Avant le déplacement de François Fillon au Japon, aucun membre du gouvernement n'avait osé prononcer le mot rigueur. De Nicolas Sarkozy à Christine Lagarde, ils se sont tous donnés beaucoup de mal pour l'écarter de leur vocabulaire.
François Fillon. L’homme qui a osé le terme lors de son déplacement au Japon n’a pas toujours été aussi clair dans son choix des mots. Il n’y a pas si longtemps, le 6 mai, le Premier ministre claironnait qu’il n’y avait "pas de plan de rigueur et qu’il n’y en aurait jamais". Il venait alors d’annoncer un gel des dépenses publiques. En mars 2008, il avait entonné le même refrain que le Président (cf ci-dessous).

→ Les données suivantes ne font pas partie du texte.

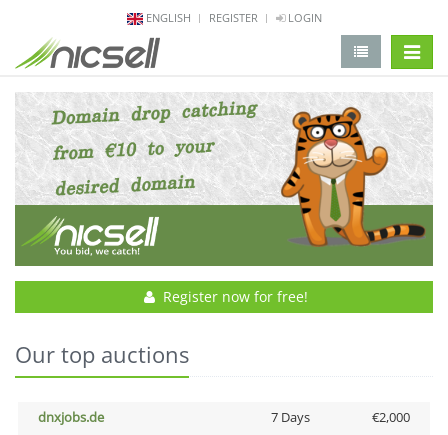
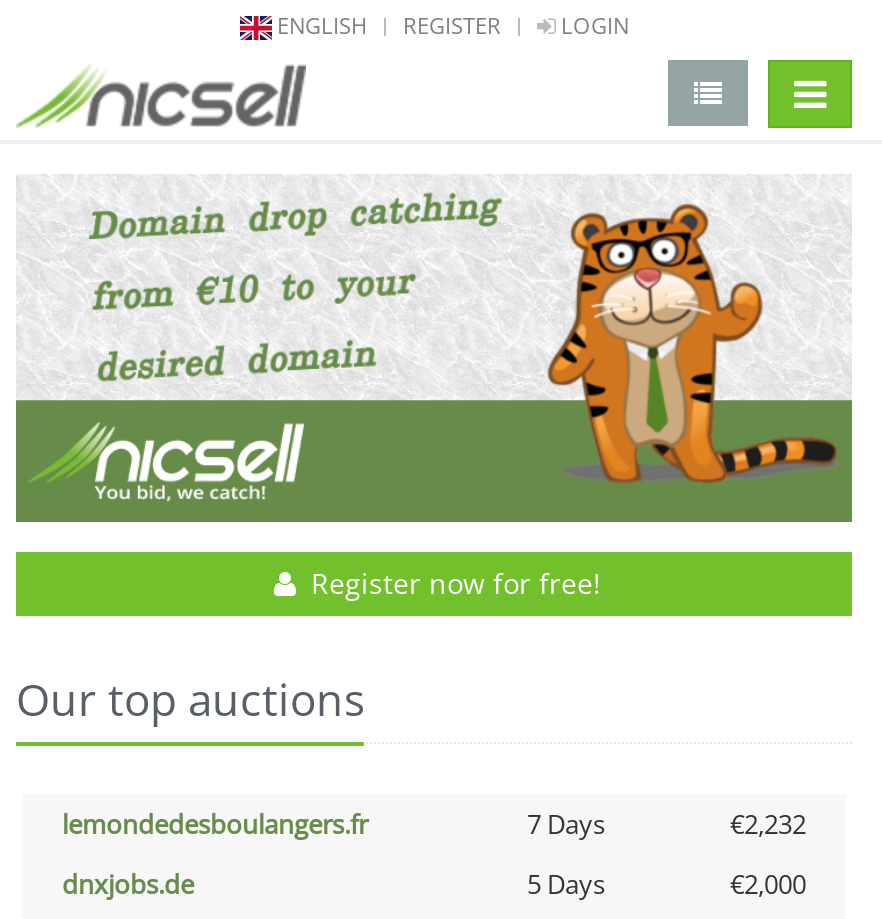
none -> [62,806,806,842] lemondedesboulangers.fr | 7 Days | €2,232
[270,408,310,426] 7 Days -> [527,866,605,902] 5 Days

François Fillon avait alors estimé qu’il était plus juste de parler de "mesure d’économie" et non pas de rigueur.
Christine Lagarde. La ministre de l’Économie a frappé les esprits avec sa "rilance". Un néologisme qui est la contraction de relance et de rigueur. Elle l’a prononcé le 4 juillet pour qualifier la politique française de sortie de crise. Pour la patronne de Bercy, il s’agirait d’un "subtil dosage [...] qui consiste en réalité à réduire la dépense publique là où ce sera le moins douloureux pour la perspective de relance de l'activité économique". Un ingénieux moyen aussi pour ne pas lâcher le mot qui fâche.
Nicolas Sarkozy. Le président de la République a toujours réfusé de parler de rigueur. Encore lors de son allocution télévisée du 11 juillet, il a préféré évoqué une "République rigoureuse". L’adjectif plutôt que le mot lui-même ? Il y a dans la bouche de Nicolas Sarkozy une différence : "Etre rigoureux, cela veut dire qu’on revient à l’équilibre [du budget de l’État]". Depuis le début de la crise économique, il évite le terme rigueur comme la peste. En mars 2008, alors que le climat économique commençait sérieusement à se dégrader, le président affirmait déjà dans un entretien au "Figaro": "Je ne crois pas au plans de rigueur, ils ne mènent à rien."
Frédéric Lefebvre. Le porte-flingue de la Sarkozye et porte-parole de l’UMP a été le précurseur de la "République rigoureuse" reprise par le chef de l'État. Il l’a utilisé pour la première fois pour recadrer un autre ténor de l’UMP. En l’occurrence, Jean-François Copé, chef de file du parti majoritaire à l’Assemblée, qui avait osé, lors d’une interview à Europe 1 le 10 mai, parler de rigueur, parce qu'"après tout on ne va pas se battre pour des mots". Et bien si justement, lui a rétorqué dans la journée Frédéric Lefebvre. "En langage économique, rigueur veut dire augmentation des impôts, je ne parlerais donc pas de rigueur car nous avons fait le choix de la réduction de la dépense. C’est une politique rigoureuse."